During the 12 months ended September 30, 2002, net capital expenditures
were $703.5 million, which primarily related to the purchase of new 737-700
aircraft and progress payments for future aircraft deliveries.

The Company's contractual purchase commitments consist primarily of
scheduled aircraft acquisitions. As a result of the terrorist attacks, the
Company modified its future delivery dates to defer the acquisition of 19 new
737-700 aircraft that were either already in production at Boeing or were
scheduled to be built through April 2002 through an arrangement with a special
purpose trust (the Trust). The Trust was formed primarily to facilitate the
refinancing of the Company's near-term aircraft purchase obligations with
Boeing. Through the Trust, the Company had accepted 18 of these 19 aircraft as
of September 30, 2002, and has scheduled the one remaining aircraft for
delivery in October 2002. For the 19 Trust aircraft, the Company recorded the
associated assets ("Flight equipment") and liabilities ("Aircraft purchase
obligations") in its financial statements as the aircraft were completed by
Boeing and delivered to the Trust. All 19 aircraft were reflected in the
Company's financial statements as of September 30, 2002. The cost of
refinancing these aircraft obligations, approximately $5 million, was expensed.
See Note 10 to the unaudited condensed consolidated financial statements for
more information on the Trust.

As of September 30, 2002, in addition to the one remaining aircraft that
will be delivered from the Trust in October 2002, the Company has contractual
purchase commitments, aircraft purchase options, and aircraft purchase rights
with Boeing for a total of 417 aircraft through 2012. This total includes four
aircraft deliveries in fourth quarter 2002, 17 firm aircraft deliveries in
2003, and future commitments, including options and purchase rights, of 396
aircraft for 2004 through 2012. The Company has the option, which must be
exercised two years prior to the contractual delivery date, to substitute 737-
600s or 737-800s for the 737-700s. Including the amounts associated with the
Trust that are included as liabilities in the Company's Condensed Consolidated
Balance Sheet, aggregate (cash basis) funding needed for firm commitments, as
of September 30, 2002, is approximately $3.4 billion, subject to adjustments for
inflation, due as follows: $224 million in 2002, $ 571 million in 2003, $643
million in 2004, $719 million in 2005, $632 million in 2006, and $613 million
thereafter.

The Company has various options available to meet its capital and
operating commitments, including cash on hand at September 30, 2002 of $1.9
billion and internally generated funds. On April 23, 2002, the Company entered
into new unsecured revolving credit facility agreements totaling $575 million
with a group of banks. Half of the total amount of these agreements is
available to the Company for three renewable one-year terms from April 23,
2002. The other half is available to the Company for a full three-year term.
The Company's previous $475 million revolving credit facility, which was fully
repaid in March 2002 (See Note 8 to the financial statements), was
simultaneously cancelled on April 23, 2002. The Company will also consider
various borrowing or leasing options to maximize earnings and supplement cash
requirements.

The Company has outstanding shelf registration statements for the
issuance of an additional $319 million in public debt securities and pass
through certificates, which the Company could utilize to finance aircraft
during 2002 and 2003. The Company plans to file a registration statement in
fourth quarter 2002 that would allow the issuance of up to a total of $1
billion in public debt securities and pass through certificates.
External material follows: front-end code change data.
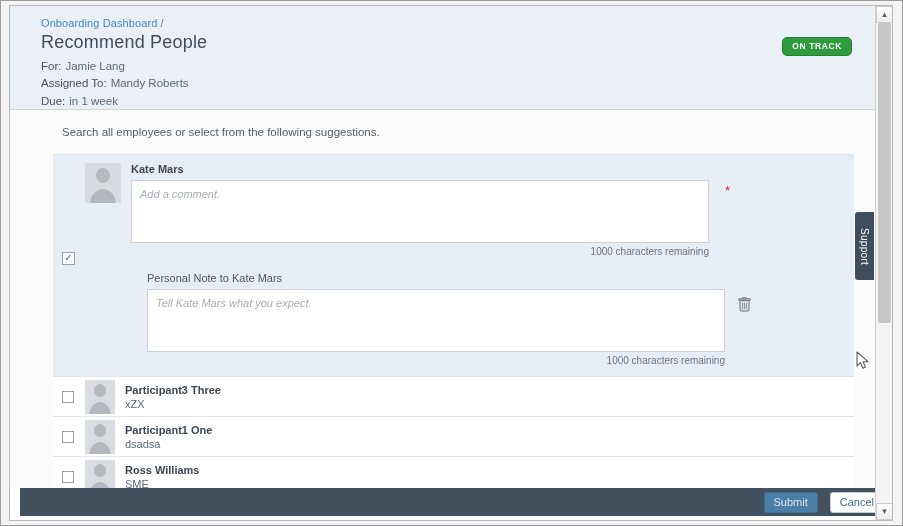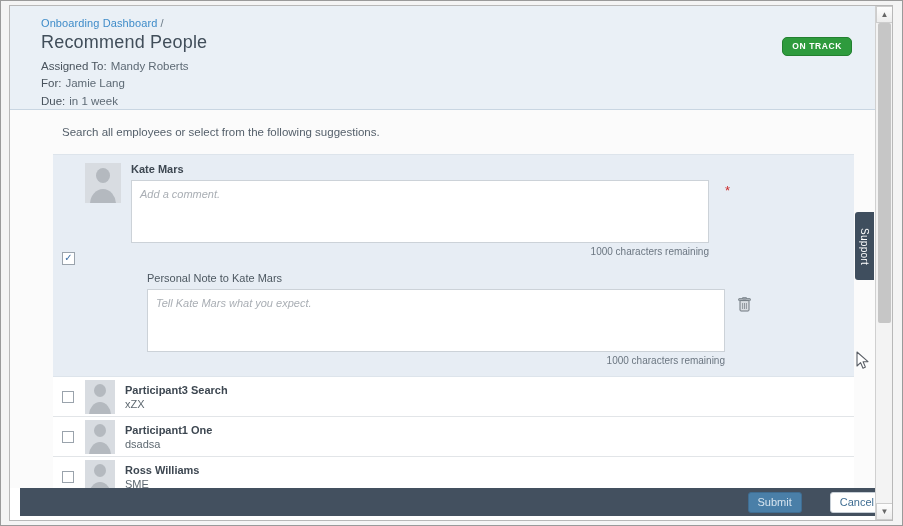--- a/index.html
+++ b/index.html
@@ -366,11 +366,11 @@
         <div class="page-title">Recommend People</div>
 
         <div class="meta-line">
+          <span class="meta-label">For:</span><span class="meta-value">Jamie Lang</span>
+        </div>
+
+        <div class="meta-line">
           <span class="meta-label">Assigned To:</span><span class="meta-value">Mandy Roberts</span>
-        </div>
-
-        <div class="meta-line">
-          <span class="meta-label">For:</span><span class="meta-value">Jamie Lang</span>
         </div>
 
         <div class="meta-line">

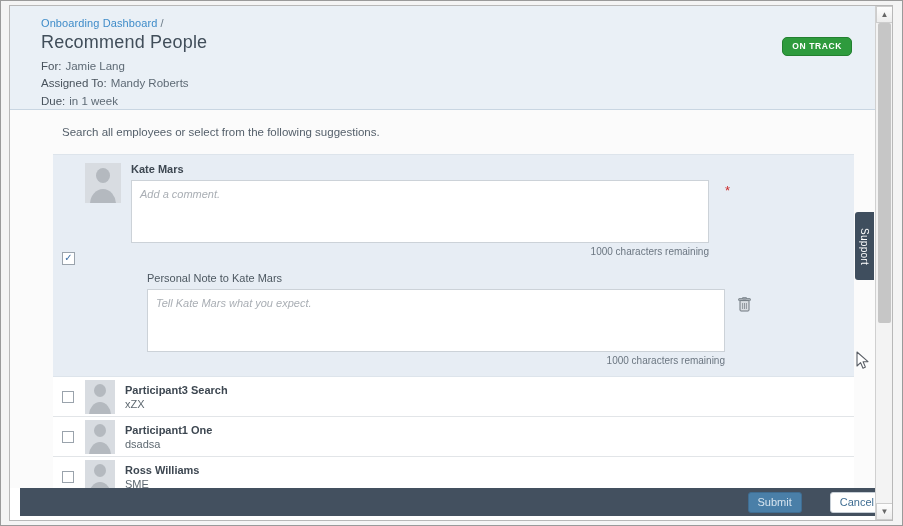--- a/index.html
+++ b/index.html
@@ -440,7 +440,7 @@
               <div class="shoulders"></div>
           </div>
           <div class="row-texts">
-            <div class="row-name">Participant3 Search</div>
+            <div class="row-name">Participant3 Three</div>
             <div class="row-sub">xZX</div>
           </div>
         </div>

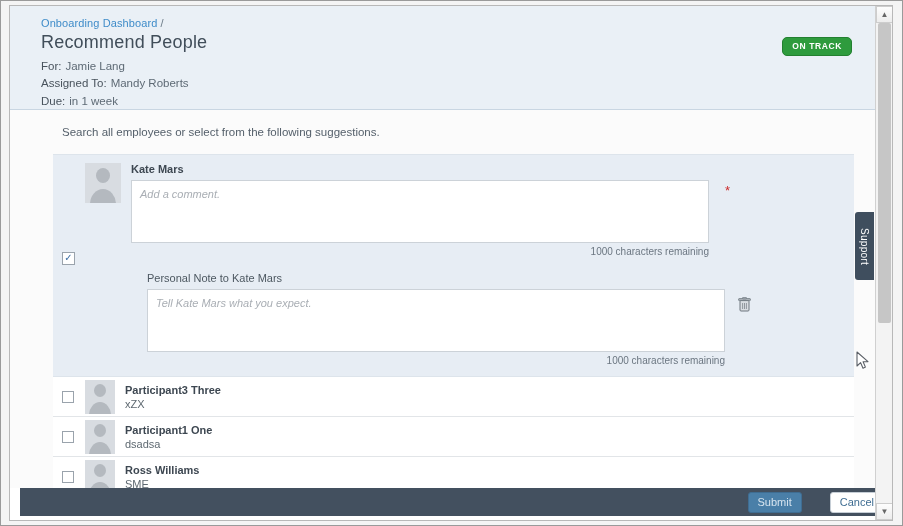--- a/index.html
+++ b/index.html
@@ -318,7 +318,6 @@
     background: #ffffff;
     color: #3f6d92;
     border: 1px solid #c6ced6;
-    margin-left: 16px;
   }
Item 3. Quantitative and Qualitative Disclosures About Market Risk

See Item 7A. Quantitative and Qualitative Disclosures About Market Risk
in the Company's Annual Report on Form 10-K for the year ended December 31,
2001 and Note 5 to the unaudited condensed consolidated financial statements.


Item 4. Controls and Procedures

Disclosure Controls and Procedures

The Company maintains disclosure controls and procedures designed to
ensure that it is able to collect the information it is required to disclose in
the reports it files with the Securities and Exchange Commission (SEC), and to
process, summarize and disclose this information within the time periods
specified in the rules of the SEC. Based on their evaluation of the Company's
disclosure controls and procedures which took place as of a date within 90 days
of the filing date of this report, the Chief Executive and Chief Financial
Officers believe that these controls and procedures are effective to ensure
that the Company is able to collect, process and disclose the information it is
required to disclose in the reports it files with the SEC within the required
time periods.

The Company also maintains a system of internal controls designed to
provide reasonable assurance that: transactions are executed in accordance with
management's general or specific authorization; transactions are recorded as
necessary (1) to permit preparation of financial statements in conformity with
generally accepted accounting principles, and (2) to maintain accountability
for assets; access to assets is permitted only in accordance with management's
general or specific authorization; and the recorded accountability for assets
is compared with the existing assets at reasonable intervals and appropriate
action is taken with respect to any differences.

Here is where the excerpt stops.